TASK DESCRIPTION: Further down are entries; set down exactly and only the lines from the one with "[103,192,150,210] (2.9.0) ->" up to and including the one with "[156,194,199,209] (2.9.2) ->", dropping each picture.

= Beginning of Section =

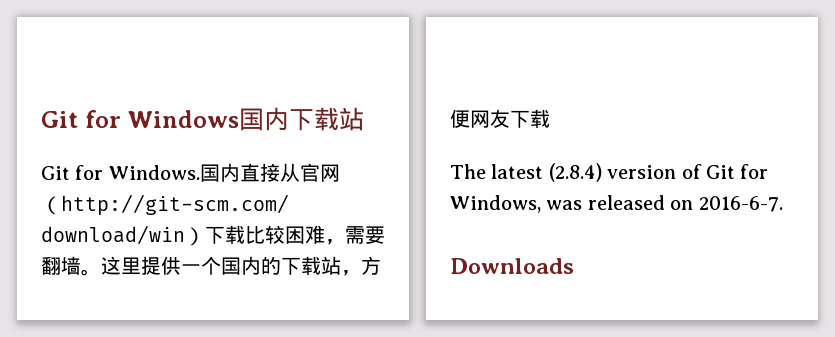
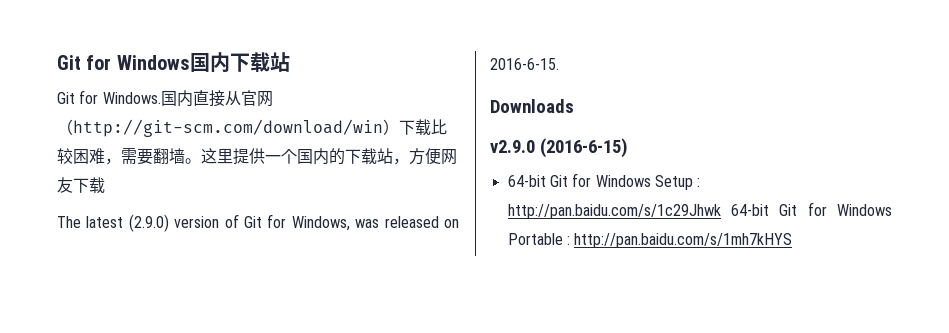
[548,163,602,182] (2.8.4) -> [128,214,169,232] (2.9.0)
[698,196,783,212] 2016-6-7. -> [490,58,559,70] 2016-6-15.
(574, 266) none -> [490,138,628,158] [507,173,701,190] [507,202,892,219] [507,233,793,248] // v2.9.0 (2016-6-15) // 64-bit Git for Windows Setup : http://pan.baidu.com/s/1c29Jhwk 64-bit Git for Windows Portable : http://pan.baidu.com/s/1mh7kHYS

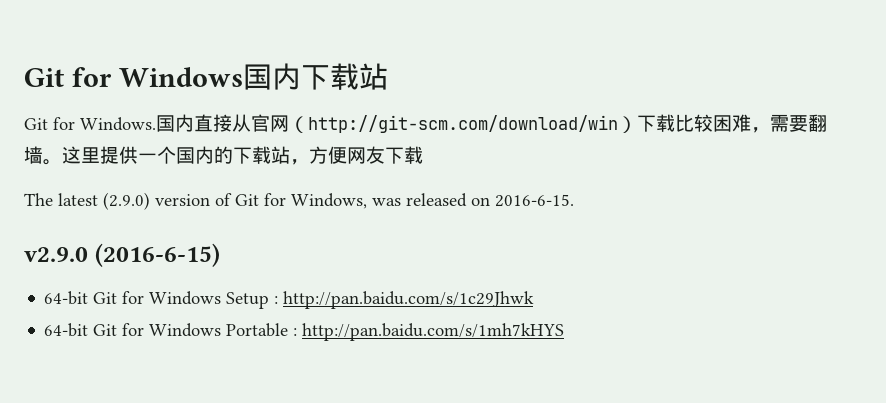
[490,99,574,113] // Downloads -> (574, 200) none
(721, 211) none -> (535, 300) //

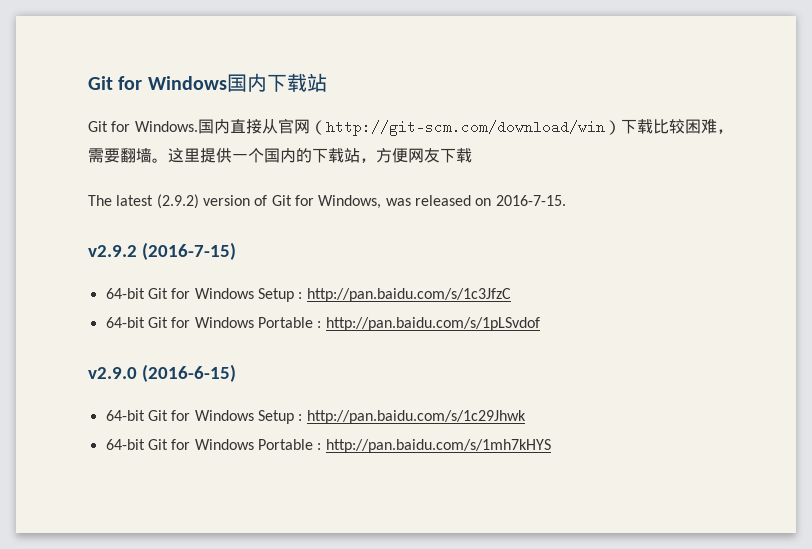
[103,192,150,210] (2.9.0) -> [156,194,199,209] (2.9.2)
[495,194,574,207] 2016-6-15. -> [495,195,566,206] [88,242,236,260] [105,288,511,302] [105,317,540,331] 2016-7-15. // v2.9.2 (2016-7-15) // 64-bit Git for Windows Setup : http://pan.baidu.com/s/1c3JfzC // 64-bit Git for Windows Portable : http://pan.baidu.com/s/1pLSvdof

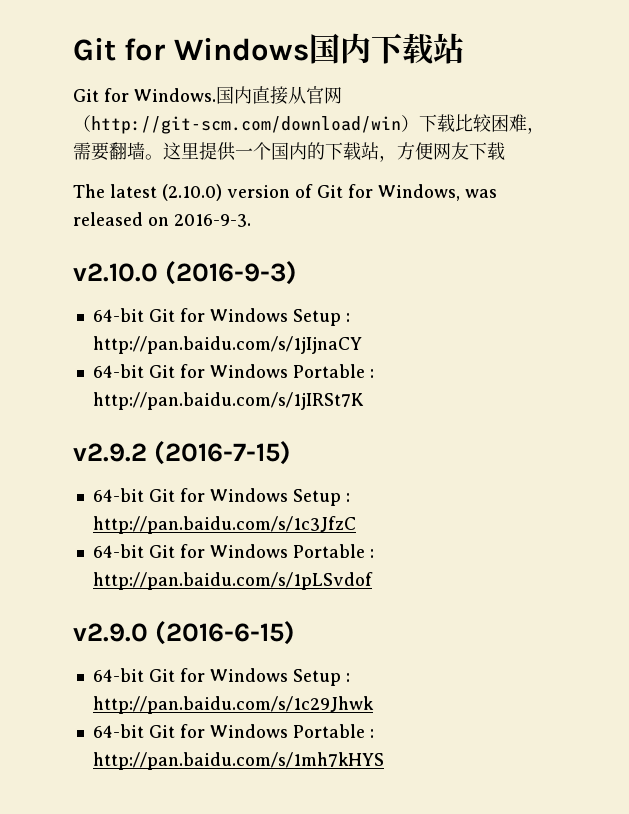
[156,194,199,209] (2.9.2) -> [162,184,222,201] (2.10.0)
[495,195,566,206] 2016-7-15. -> [174,214,251,227] [73,261,298,285] [92,308,350,326] [92,336,362,354] [92,364,374,378] [92,392,364,410] 2016-9-3. // v2.10.0 (2016-9-3) // 64-bit Git for Windows Setup : http://pan.baidu.com/s/1jIjnaCY // 64-bit Git for Windows Portable : http://pan.baidu.com/s/1jIRSt7K

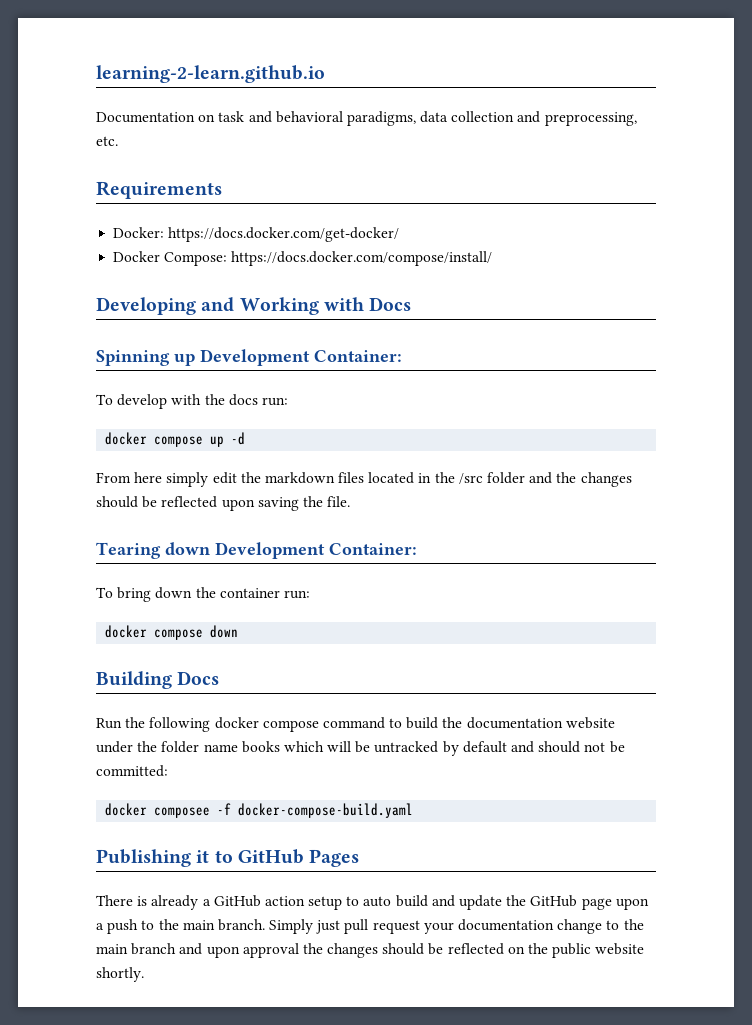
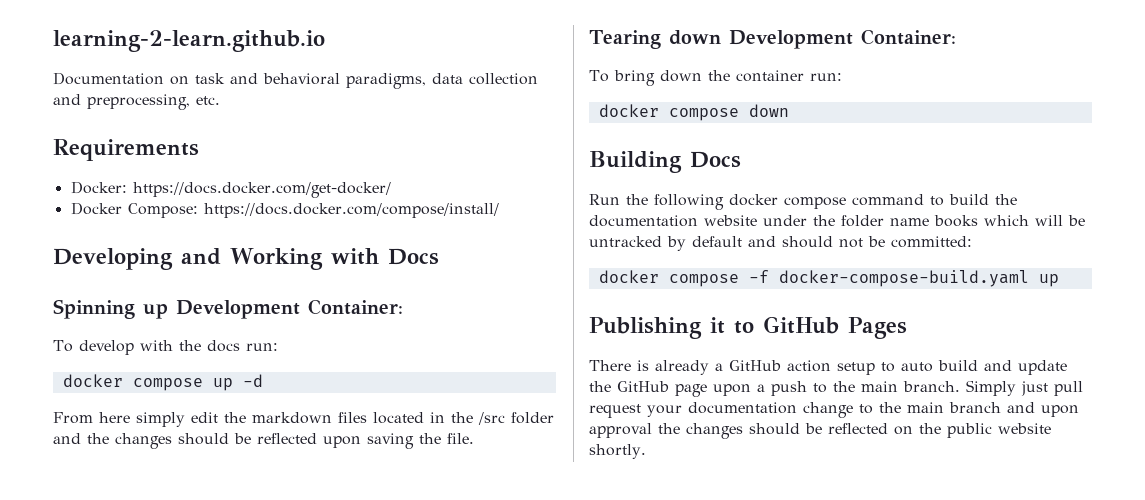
[154,807,211,818] composee -> [668,274,739,287] compose
(414, 810) none -> [1038,274,1059,287] up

= End of Section =

ANSWER TO THE PROBLEM:
[103,192,150,210] (2.9.0) -> [156,194,199,209] (2.9.2)
[495,194,574,207] 2016-6-15. -> [495,195,566,206] [88,242,236,260] [105,288,511,302] [105,317,540,331] 2016-7-15. // v2.9.2 (2016-7-15) // 64-bit Git for Windows Setup : http://pan.baidu.com/s/1c3JfzC // 64-bit Git for Windows Portable : http://pan.baidu.com/s/1pLSvdof

[156,194,199,209] (2.9.2) -> [162,184,222,201] (2.10.0)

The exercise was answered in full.